### Work order
From the data below, repeat exactly the lines from the line with "- Evaluate models" to the line with "- /predictdata: Accepts", both included.

### Excerpted records
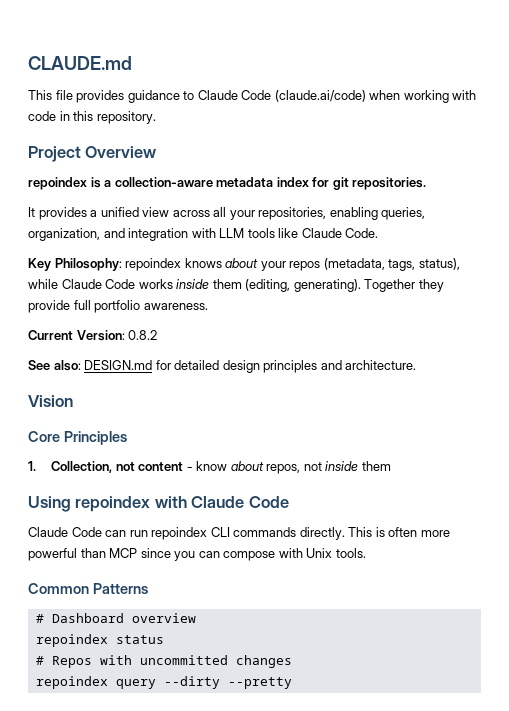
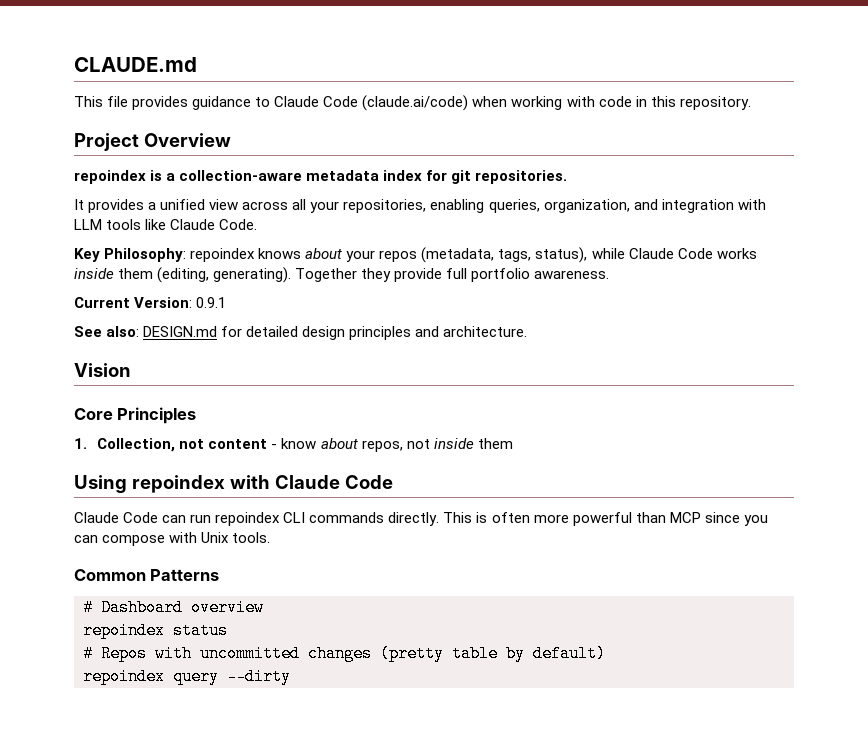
- Current Version: 0.8.2
+ Current Version: 0.9.1
- # Repos with uncommitted changes
+ # Repos with uncommitted changes (pretty table by default)
- repoindex query --dirty --pretty
+ repoindex query --dirty

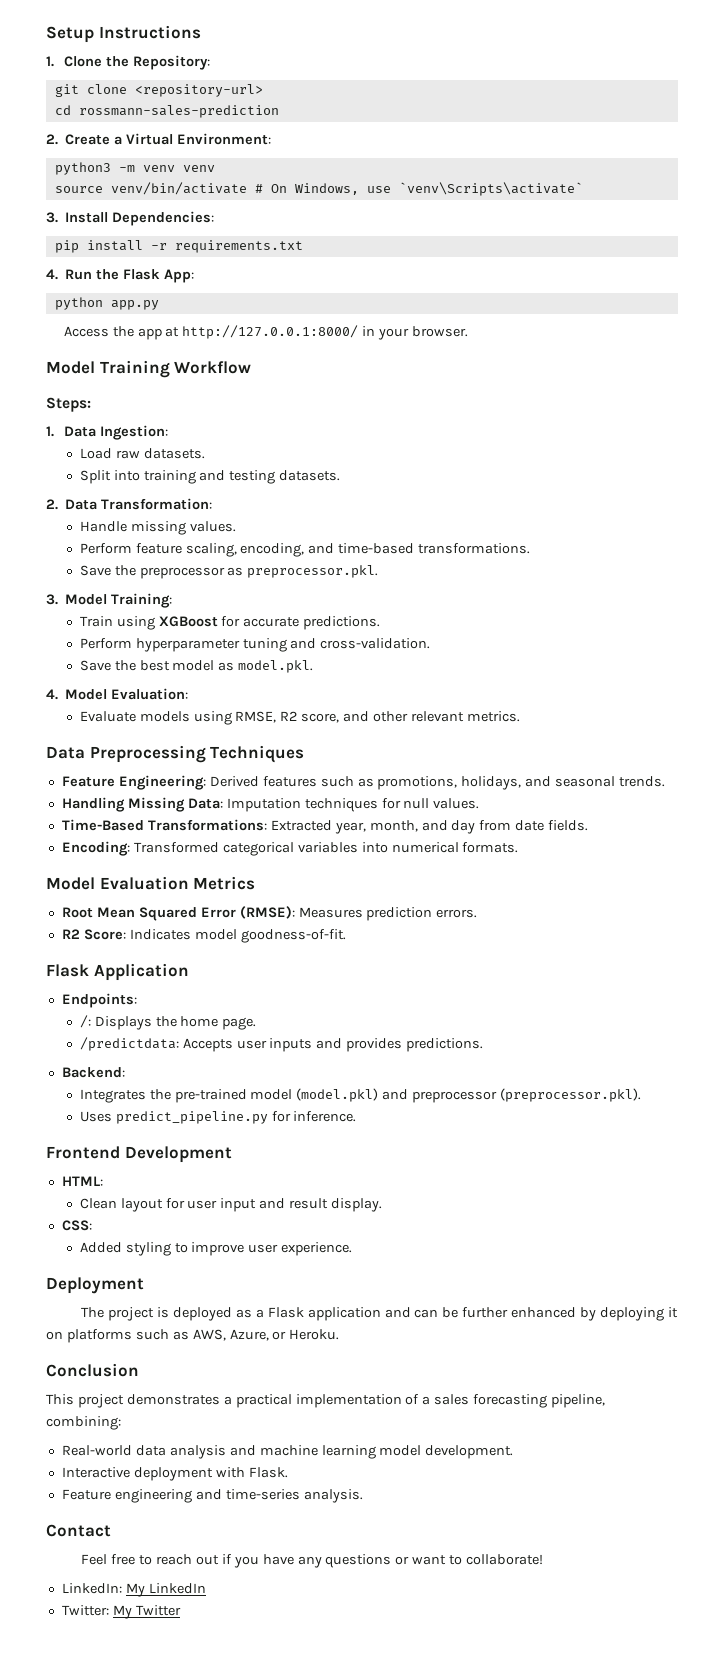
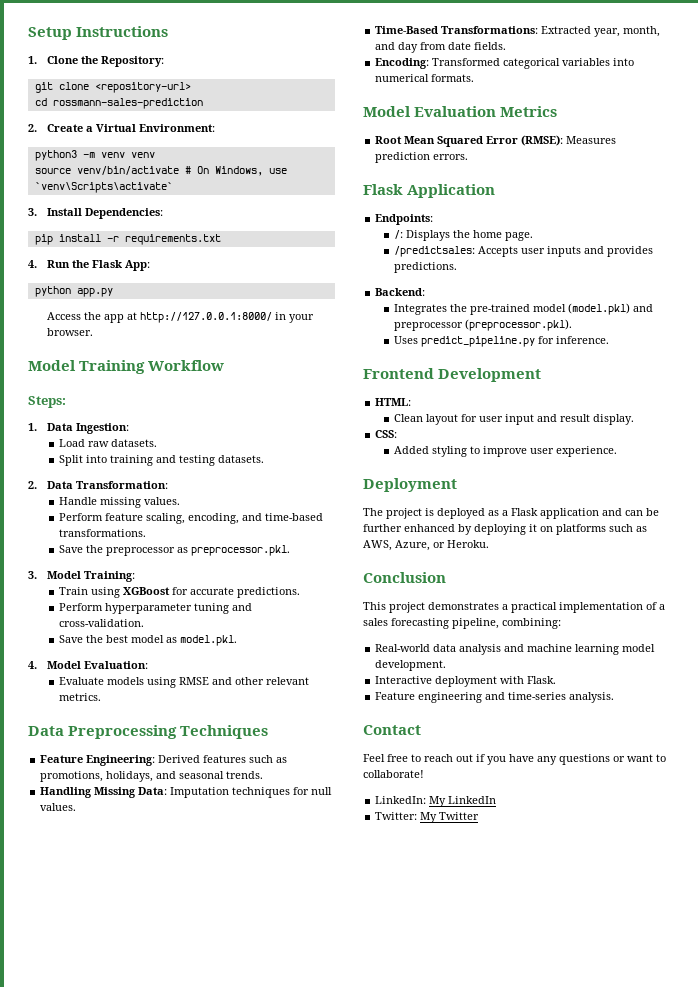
- Evaluate models using RMSE, R2 score, and other relevant metrics.
+ Evaluate models using RMSE and other relevant metrics.
- R2 Score: Indicates model goodness-of-fit.
- /predictdata: Accepts user inputs and provides predictions.
+ /predictsales: Accepts user inputs and provides predictions.

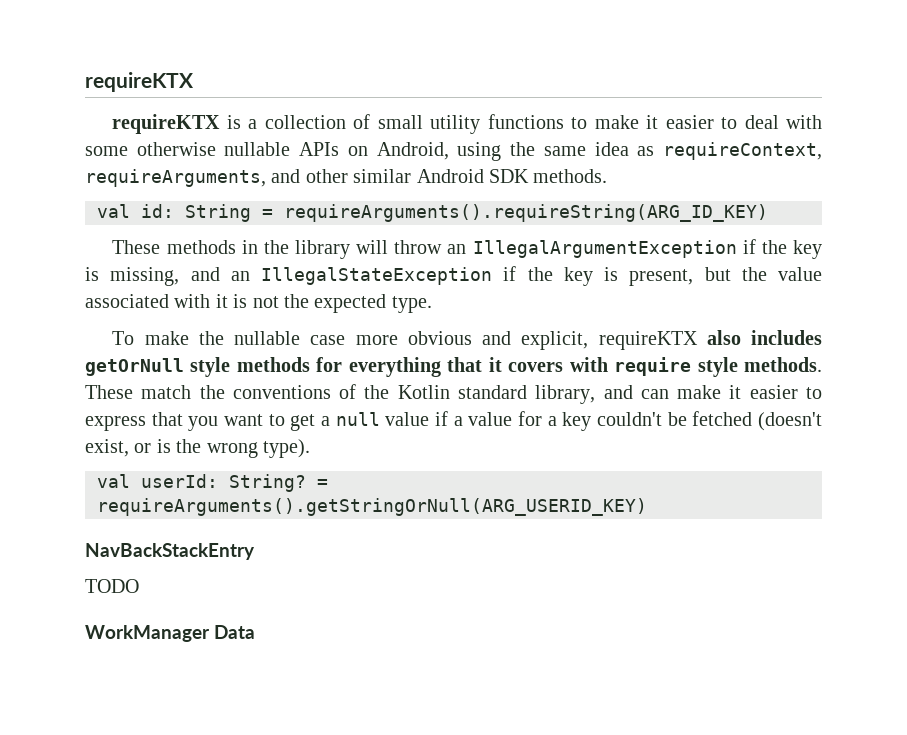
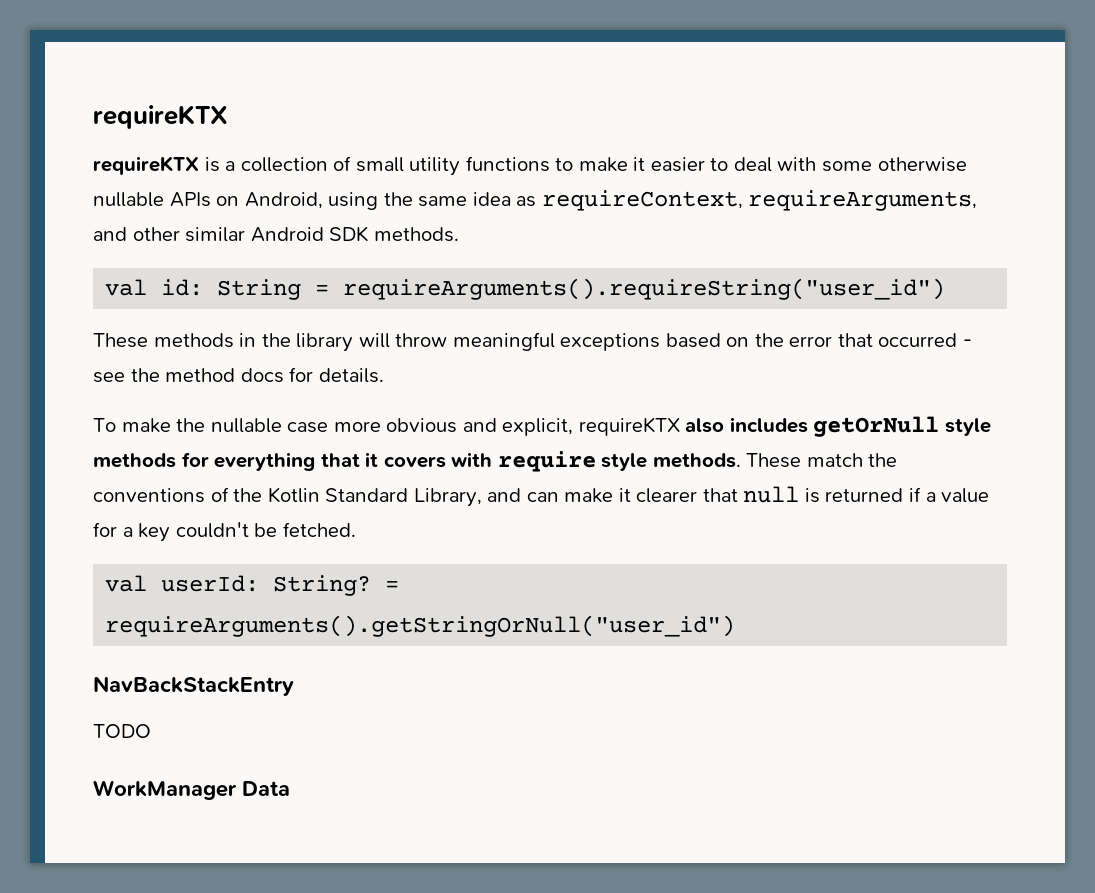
- val id: String = requireArguments().requireString(ARG_ID_KEY)
+ val id: String = requireArguments().requireString("user_id")
- These methods in the library will throw an IllegalArgumentException if the key is missing, and an IllegalStateException if the key is present, but the value associated with it is not the expected type.
+ These methods in the library will throw meaningful exceptions based on the error that occurred - see the method docs for details.
- These match the conventions of the Kotlin standard library, and can make it easier to express that you want to get a null value if a value for a key couldn't be fetched (doesn't exist, or is the wrong type).
+ These match the conventions of the Kotlin Standard Library, and can make it clearer that null is returned if a value for a key couldn't be fetched.
- = requireArguments().getStringOrNull(ARG_USERID_KEY)
+ = requireArguments().getStringOrNull("user_id")

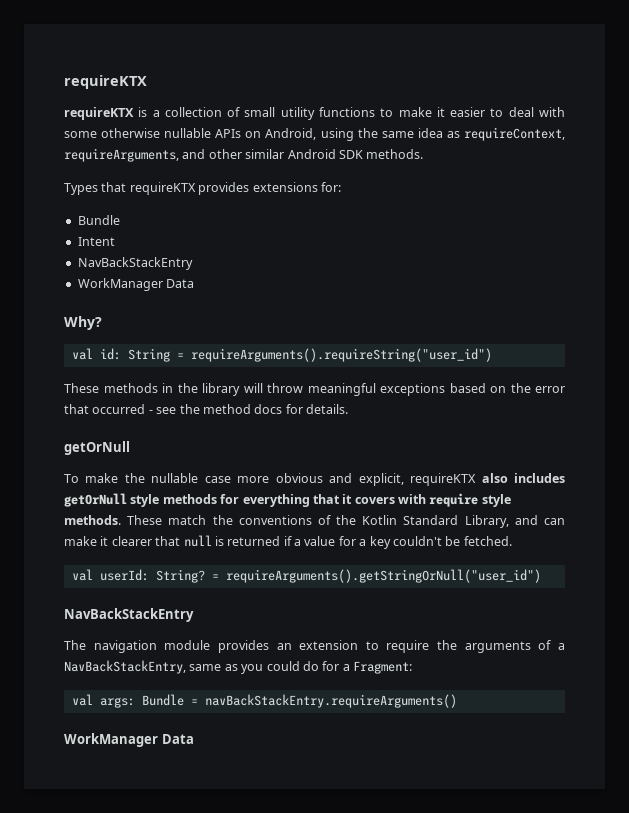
+ Types that requireKTX provides extensions for:
+ Bundle
+ Intent
+ NavBackStackEntry
+ WorkManager Data
+ Why?
  These methods in the library will throw meaningful exceptions based on the error that occurred - see the method docs for details.
+ getOrNull
- TODO
+ The navigation module provides an extension to require the arguments of a NavBackStackEntry, same as you could do for a Fragment:
+ val args: Bundle = navBackStackEntry.requireArguments()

### Task result
- Evaluate models using RMSE, R2 score, and other relevant metrics.
+ Evaluate models using RMSE and other relevant metrics.
- R2 Score: Indicates model goodness-of-fit.
- /predictdata: Accepts user inputs and provides predictions.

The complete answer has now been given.